Oysa seçimler ülkenin sorunlarını çözecek sanki bir matematik formülü gibi en
iyi adayı ve en iyi politikaları bulma meselesi hiçbir zaman olmamıştır.
Kapitalist toplum homojen değil heterojendir. Yani farklı grupların farklı
çıkarları vardır. Bunlar arasında en belirleyici olanı işçi sınıfı ve
burjuvazidir. Yine küçük burjuvazi ve çeşitli çıkar grupları etkilidir.
Herhangi bir politikanın bunların hepsinin çıkarlarına hizmet etmesi olanaksız
olduğu gibi çoğunlukla birinin çıkarına olan diğerinin dezavantajına olur.

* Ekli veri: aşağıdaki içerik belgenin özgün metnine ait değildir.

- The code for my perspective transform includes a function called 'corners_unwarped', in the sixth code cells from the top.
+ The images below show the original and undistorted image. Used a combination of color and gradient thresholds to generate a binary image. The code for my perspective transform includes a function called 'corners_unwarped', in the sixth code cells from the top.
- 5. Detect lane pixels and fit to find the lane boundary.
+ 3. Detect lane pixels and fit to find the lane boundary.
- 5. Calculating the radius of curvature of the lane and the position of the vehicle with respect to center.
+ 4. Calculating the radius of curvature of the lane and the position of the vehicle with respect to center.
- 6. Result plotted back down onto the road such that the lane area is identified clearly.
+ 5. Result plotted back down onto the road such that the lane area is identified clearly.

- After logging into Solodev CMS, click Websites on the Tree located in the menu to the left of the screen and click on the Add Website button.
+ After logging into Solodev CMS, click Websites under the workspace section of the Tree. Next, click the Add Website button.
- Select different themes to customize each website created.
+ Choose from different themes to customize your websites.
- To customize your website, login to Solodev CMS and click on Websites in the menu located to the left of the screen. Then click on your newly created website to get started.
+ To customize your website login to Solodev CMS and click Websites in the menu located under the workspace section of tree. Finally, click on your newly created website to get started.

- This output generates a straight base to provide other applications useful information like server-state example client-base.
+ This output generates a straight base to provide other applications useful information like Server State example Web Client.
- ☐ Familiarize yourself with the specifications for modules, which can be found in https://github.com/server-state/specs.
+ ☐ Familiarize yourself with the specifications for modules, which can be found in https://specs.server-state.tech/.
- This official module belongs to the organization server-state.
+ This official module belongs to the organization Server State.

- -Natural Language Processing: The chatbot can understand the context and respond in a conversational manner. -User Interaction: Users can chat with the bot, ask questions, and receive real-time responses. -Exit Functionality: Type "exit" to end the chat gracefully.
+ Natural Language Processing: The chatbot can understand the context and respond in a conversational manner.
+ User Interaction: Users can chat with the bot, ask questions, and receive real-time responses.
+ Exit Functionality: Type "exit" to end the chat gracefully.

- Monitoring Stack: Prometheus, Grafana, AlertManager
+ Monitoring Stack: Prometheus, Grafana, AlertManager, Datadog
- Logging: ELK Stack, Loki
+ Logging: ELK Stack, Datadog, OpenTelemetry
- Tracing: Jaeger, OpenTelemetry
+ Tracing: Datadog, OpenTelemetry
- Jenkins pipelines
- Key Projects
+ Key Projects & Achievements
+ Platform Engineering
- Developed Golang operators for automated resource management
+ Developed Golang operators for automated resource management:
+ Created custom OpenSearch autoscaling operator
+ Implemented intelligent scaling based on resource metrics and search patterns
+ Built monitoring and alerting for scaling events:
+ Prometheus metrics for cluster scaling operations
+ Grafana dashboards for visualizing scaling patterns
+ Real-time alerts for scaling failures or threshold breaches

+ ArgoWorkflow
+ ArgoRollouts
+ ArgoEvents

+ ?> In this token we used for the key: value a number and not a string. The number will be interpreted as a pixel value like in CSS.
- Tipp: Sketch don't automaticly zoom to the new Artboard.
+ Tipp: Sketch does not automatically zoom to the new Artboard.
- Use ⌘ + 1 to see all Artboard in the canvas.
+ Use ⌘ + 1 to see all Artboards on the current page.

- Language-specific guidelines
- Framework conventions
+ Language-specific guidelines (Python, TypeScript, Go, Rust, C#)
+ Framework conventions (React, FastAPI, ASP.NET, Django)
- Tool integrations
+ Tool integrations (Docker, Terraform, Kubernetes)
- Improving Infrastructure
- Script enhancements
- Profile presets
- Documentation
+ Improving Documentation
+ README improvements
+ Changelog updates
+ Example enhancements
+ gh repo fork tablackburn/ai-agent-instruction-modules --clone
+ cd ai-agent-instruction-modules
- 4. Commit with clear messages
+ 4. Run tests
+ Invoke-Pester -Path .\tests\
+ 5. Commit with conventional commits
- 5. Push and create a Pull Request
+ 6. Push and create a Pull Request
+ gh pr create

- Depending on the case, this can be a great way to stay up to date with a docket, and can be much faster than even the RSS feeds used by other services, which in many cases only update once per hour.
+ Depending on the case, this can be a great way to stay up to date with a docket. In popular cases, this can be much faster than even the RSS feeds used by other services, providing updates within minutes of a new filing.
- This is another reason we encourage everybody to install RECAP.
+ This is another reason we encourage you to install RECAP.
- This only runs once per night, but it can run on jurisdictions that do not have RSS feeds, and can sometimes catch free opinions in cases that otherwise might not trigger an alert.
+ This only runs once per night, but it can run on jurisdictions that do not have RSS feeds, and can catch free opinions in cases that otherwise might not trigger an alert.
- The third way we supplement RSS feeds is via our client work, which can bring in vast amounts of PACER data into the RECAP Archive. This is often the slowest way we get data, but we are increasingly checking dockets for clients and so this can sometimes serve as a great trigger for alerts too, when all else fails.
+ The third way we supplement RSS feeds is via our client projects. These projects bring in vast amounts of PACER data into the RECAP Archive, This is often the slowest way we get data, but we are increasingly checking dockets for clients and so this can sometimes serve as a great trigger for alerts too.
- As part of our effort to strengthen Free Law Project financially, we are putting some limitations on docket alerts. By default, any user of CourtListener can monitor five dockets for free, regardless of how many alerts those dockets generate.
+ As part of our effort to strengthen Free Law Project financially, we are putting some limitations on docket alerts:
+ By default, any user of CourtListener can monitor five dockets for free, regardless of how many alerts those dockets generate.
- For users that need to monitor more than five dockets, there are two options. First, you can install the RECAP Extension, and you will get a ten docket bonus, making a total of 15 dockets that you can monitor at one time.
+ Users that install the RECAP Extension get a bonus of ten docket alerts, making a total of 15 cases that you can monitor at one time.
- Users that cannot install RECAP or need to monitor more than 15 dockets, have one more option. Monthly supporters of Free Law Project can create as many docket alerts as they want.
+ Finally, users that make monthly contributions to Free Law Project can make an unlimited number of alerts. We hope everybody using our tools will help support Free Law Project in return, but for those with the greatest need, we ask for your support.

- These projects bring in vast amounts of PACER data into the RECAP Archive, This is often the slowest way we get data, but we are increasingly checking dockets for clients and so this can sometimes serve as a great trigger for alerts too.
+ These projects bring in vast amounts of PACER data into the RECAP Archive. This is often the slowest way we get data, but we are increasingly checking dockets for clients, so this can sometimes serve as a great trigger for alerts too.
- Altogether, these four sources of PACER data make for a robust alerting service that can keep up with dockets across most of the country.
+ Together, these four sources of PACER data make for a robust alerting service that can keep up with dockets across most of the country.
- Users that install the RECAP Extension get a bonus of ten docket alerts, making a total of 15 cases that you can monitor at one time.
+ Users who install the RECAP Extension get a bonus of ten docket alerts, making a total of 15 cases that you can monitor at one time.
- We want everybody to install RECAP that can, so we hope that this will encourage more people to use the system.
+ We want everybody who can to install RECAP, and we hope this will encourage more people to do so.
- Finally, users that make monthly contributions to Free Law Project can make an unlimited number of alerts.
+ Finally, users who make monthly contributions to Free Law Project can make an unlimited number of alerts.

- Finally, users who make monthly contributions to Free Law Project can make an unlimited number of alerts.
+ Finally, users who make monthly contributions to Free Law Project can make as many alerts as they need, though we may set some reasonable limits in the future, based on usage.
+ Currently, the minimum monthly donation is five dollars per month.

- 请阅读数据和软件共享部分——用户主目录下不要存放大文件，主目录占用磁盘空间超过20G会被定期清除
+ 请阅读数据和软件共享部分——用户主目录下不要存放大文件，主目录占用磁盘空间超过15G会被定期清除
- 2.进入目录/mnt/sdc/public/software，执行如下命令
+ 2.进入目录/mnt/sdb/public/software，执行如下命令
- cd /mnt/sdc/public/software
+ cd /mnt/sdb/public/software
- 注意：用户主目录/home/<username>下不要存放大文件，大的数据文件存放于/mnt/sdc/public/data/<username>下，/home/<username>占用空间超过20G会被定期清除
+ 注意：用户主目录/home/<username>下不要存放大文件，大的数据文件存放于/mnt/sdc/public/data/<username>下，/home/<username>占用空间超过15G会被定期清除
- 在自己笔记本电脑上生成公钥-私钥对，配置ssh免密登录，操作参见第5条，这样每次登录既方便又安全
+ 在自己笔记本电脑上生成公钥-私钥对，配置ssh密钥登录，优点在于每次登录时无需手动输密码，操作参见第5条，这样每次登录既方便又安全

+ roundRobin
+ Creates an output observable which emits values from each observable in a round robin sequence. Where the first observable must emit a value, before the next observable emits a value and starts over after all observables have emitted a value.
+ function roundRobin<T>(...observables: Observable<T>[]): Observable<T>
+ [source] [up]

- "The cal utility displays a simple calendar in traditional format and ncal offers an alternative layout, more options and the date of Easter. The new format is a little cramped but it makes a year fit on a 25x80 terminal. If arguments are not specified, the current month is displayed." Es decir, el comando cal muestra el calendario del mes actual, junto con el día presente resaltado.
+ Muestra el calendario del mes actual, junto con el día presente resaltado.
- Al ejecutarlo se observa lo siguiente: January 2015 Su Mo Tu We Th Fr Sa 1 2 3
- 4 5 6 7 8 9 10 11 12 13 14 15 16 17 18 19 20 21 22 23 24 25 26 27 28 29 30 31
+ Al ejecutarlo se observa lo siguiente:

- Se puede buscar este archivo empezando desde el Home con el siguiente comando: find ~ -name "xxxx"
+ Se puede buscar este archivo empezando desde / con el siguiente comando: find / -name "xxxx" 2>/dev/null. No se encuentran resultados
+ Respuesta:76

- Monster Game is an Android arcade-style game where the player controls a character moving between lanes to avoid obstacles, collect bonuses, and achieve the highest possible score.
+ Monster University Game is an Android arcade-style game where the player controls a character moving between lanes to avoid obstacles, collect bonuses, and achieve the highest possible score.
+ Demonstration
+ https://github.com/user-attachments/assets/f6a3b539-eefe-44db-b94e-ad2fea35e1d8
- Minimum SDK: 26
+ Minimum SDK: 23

Örneğin grevlerin yasaklanması burjuvazinin yararına iken işçi sınıfı için
yıkıcıdır.
Bu kısa açıklama demokrasinin
aslında ideal yönetimi seçmek için değil sınıf mücadelesinin bir alanı olduğunu
belirtmek içindi. Bu durumda sorulacak soru Erdoğan hangi sınıfı temsil
etmektedir ve seçimlere giderken ülkemizdeki sınıf mücadelesinin mevcut durumu
nasıldır. Bu sorulara verilecek yanıtlar ise seçim sonucunu tahmin etmek için
anketlerden, gündelik siyasi atmosferde esen rüzgarlardan daha anlamlıdır.
Klasik kabul gören cevap AKP
ve Erdoğan'ın Anadolu kaplanları olarak ifade edilen İslami burjuvaziyi temsil
ettiği üzerinedir. AKP iktidarı ile iyice büyüyen bu grup temel olarak MÜSiAD
altında örgütlenmiştir. Bu grubun her ne kadar ikisi de aynı sınıfın bileşeni
de olsa Türkiye'nin geleneksel büyük sermayesi olan ve TÜSİAD altında
örgütlenmiş olan sermayedarlar fraksiyonundan farklılaşan çıkarları vardır.
İslami sermaye daha az kurumsal ama daha kolektif, dinamik görünmektedir.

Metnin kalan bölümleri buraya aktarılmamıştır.